Problem to work on: Down to the last line, reproduce the data below exactly.

Data for the task section start

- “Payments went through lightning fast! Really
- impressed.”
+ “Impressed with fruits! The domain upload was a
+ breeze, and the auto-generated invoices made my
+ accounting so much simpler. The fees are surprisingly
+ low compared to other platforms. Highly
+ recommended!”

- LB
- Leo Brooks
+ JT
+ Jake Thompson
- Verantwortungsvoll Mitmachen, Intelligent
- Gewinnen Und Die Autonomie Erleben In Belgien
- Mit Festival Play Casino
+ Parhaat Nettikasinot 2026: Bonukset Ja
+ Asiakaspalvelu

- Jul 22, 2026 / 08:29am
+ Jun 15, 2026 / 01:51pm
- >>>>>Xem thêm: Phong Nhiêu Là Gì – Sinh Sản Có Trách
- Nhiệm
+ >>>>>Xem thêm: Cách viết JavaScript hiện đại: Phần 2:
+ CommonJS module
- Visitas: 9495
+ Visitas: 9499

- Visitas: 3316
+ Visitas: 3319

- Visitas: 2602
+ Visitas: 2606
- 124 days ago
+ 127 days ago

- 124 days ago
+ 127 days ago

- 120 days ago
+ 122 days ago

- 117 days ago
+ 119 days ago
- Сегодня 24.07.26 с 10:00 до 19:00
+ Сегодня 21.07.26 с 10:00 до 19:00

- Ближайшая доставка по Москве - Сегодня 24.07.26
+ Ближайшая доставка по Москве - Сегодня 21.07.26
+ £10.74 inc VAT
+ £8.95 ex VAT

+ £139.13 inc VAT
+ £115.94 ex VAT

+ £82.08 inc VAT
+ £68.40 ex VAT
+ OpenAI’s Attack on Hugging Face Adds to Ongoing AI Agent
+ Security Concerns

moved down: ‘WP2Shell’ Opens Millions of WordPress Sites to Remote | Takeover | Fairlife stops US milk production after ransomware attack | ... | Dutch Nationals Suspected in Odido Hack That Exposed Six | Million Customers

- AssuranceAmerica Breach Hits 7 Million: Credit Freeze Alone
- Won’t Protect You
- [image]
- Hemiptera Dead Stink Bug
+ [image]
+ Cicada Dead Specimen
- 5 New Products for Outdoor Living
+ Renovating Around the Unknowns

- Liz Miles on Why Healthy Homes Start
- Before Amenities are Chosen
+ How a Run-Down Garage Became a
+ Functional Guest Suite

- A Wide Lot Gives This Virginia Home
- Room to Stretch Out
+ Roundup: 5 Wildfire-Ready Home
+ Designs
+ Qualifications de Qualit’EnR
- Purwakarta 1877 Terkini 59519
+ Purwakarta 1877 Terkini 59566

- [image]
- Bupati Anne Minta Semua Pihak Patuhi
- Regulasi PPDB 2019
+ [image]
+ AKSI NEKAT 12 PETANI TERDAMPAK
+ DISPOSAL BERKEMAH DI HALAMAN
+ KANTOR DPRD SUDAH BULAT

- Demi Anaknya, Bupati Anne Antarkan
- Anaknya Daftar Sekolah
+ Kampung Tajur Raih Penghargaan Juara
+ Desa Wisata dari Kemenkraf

Data for the task section end

Task result:
- “Payments went through lightning fast! Really
- impressed.”
+ “Impressed with fruits! The domain upload was a
+ breeze, and the auto-generated invoices made my
+ accounting so much simpler. The fees are surprisingly
+ low compared to other platforms. Highly
+ recommended!”

- LB
- Leo Brooks
+ JT
+ Jake Thompson
- Verantwortungsvoll Mitmachen, Intelligent
- Gewinnen Und Die Autonomie Erleben In Belgien
- Mit Festival Play Casino
+ Parhaat Nettikasinot 2026: Bonukset Ja
+ Asiakaspalvelu

- Jul 22, 2026 / 08:29am
+ Jun 15, 2026 / 01:51pm
- >>>>>Xem thêm: Phong Nhiêu Là Gì – Sinh Sản Có Trách
- Nhiệm
+ >>>>>Xem thêm: Cách viết JavaScript hiện đại: Phần 2:
+ CommonJS module
- Visitas: 9495
+ Visitas: 9499

- Visitas: 3316
+ Visitas: 3319

- Visitas: 2602
+ Visitas: 2606
- 124 days ago
+ 127 days ago

- 124 days ago
+ 127 days ago

- 120 days ago
+ 122 days ago

- 117 days ago
+ 119 days ago
- Сегодня 24.07.26 с 10:00 до 19:00
+ Сегодня 21.07.26 с 10:00 до 19:00

- Ближайшая доставка по Москве - Сегодня 24.07.26
+ Ближайшая доставка по Москве - Сегодня 21.07.26
+ £10.74 inc VAT
+ £8.95 ex VAT

+ £139.13 inc VAT
+ £115.94 ex VAT

+ £82.08 inc VAT
+ £68.40 ex VAT
+ OpenAI’s Attack on Hugging Face Adds to Ongoing AI Agent
+ Security Concerns

moved down: ‘WP2Shell’ Opens Millions of WordPress Sites to Remote | Takeover | Fairlife stops US milk production after ransomware attack | ... | Dutch Nationals Suspected in Odido Hack That Exposed Six | Million Customers

- AssuranceAmerica Breach Hits 7 Million: Credit Freeze Alone
- Won’t Protect You
- [image]
- Hemiptera Dead Stink Bug
+ [image]
+ Cicada Dead Specimen
- 5 New Products for Outdoor Living
+ Renovating Around the Unknowns

- Liz Miles on Why Healthy Homes Start
- Before Amenities are Chosen
+ How a Run-Down Garage Became a
+ Functional Guest Suite

- A Wide Lot Gives This Virginia Home
- Room to Stretch Out
+ Roundup: 5 Wildfire-Ready Home
+ Designs
+ Qualifications de Qualit’EnR
- Purwakarta 1877 Terkini 59519
+ Purwakarta 1877 Terkini 59566

- [image]
- Bupati Anne Minta Semua Pihak Patuhi
- Regulasi PPDB 2019
+ [image]
+ AKSI NEKAT 12 PETANI TERDAMPAK
+ DISPOSAL BERKEMAH DI HALAMAN
+ KANTOR DPRD SUDAH BULAT

- Demi Anaknya, Bupati Anne Antarkan
- Anaknya Daftar Sekolah
+ Kampung Tajur Raih Penghargaan Juara
+ Desa Wisata dari Kemenkraf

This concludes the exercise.